Frapper. N'importe quoi.

Le bois qui garnit les traverses fera bien l'affaire. Il conserve d'ailleurs les stigmates de la crise précédente...

Livaï s'effondre, à bout de souffle, affalé sur les genoux. Son estomac rend la bile, dans des spasmes qui lui arrachent tout le système digestif supérieur.

Son corps est moite de sueur - dieu, que la sensation d'être ainsi souillé lui est désagréable !...

Il n'est plus qu'un déchet... comparable à ceux qui garnissent les ruelles sombre des bas-fonds, si Erwin ne l'en avait pas tiré.


La dernière turpitude que lui joue son cerveau est un flash vivace sur le corps sacrifié de Petra.

La façon dont il a fallu le "désarticuler" du tronc dans lequel il était figé.

La manière dont il s'est avéré nécessaire de s'en délester pour alléger la carriole coursée par un de ces monstres - sa chevelure blond vénitien qui virevoltait encore dans les airs au moment où la tête est apparue hors de la housse de jute...

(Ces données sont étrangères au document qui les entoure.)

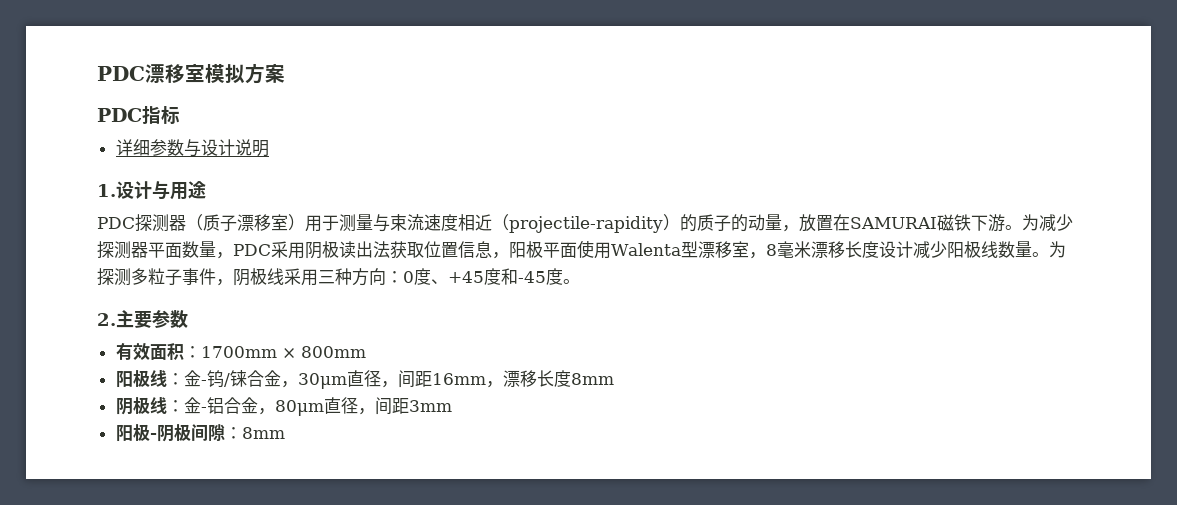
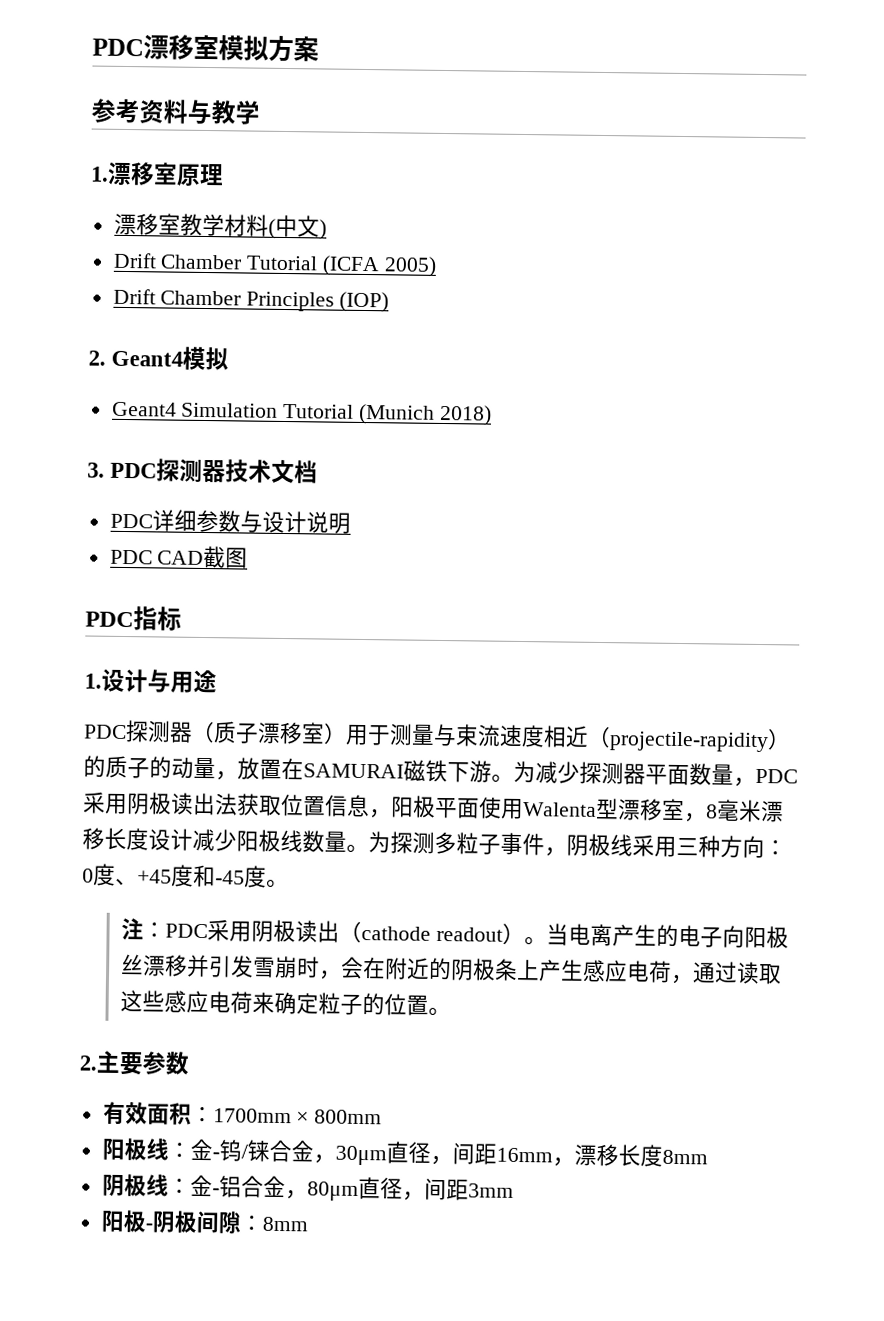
- PDC指标
- 详细参数与设计说明
+ 参考资料与教学
+ 1.漂移室原理
+ 漂移室教学材料(中文)
+ Drift Chamber Tutorial (ICFA 2005)
+ Drift Chamber Principles (IOP)
+ 2. Geant4模拟
+ Geant4 Simulation Tutorial (Munich 2018)
+ 3. PDC探测器技术文档
+ PDC详细参数与设计说明
+ PDC CAD截图
+ PDC指标
+ 注：PDC采用阴极读出（cathode readout）。当电离产生的电子向阳极丝漂移并引发雪崩时，会在附近的阴极条上产生感应电荷，通过读取这些感应电荷来确定粒子的位置。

Abandonner son corps dans la nature, sans pouvoir lui offrir d'autre sépulture que le territoire ennemi...

"Ça me bouffe ! Ça me bouffe, t'entends ?!"

Et pour couronner le tout, le discours de ce père qui venait de tout perdre...


Le soleil darde la cour de ses premiers rayons. Une nouvelle journée sanglante se lève.

Au loin, les défunts murmurent leur litanie incessante : "Nos morts ont-elles été utiles ?..."

Livaï fait quelques pas dans la pénombre. Ses yeux piquent, muqueuses rougies. Il pourrait les maudire d'afficher ainsi cette impudique faiblesse.

Il va bientôt y avoir du mouvement ici. Livaï perçoit d'ailleurs le brouhaha qui anime le réveil des soldats.

Il va falloir qu'il endosse le rôle qu'il joue depuis des années - il n'en connaît pas d'autre, de toute manière !...

Il erre encore un instant puis rend son pas décidé jusqu'à la sortie des écuries, s'offrant un bain de lumière, ébloui par la force prise par les rayons. Il se protège les yeux, envisageant les imposants bâtiments un court instant.

Son premier combat de la journée vient de s'achever.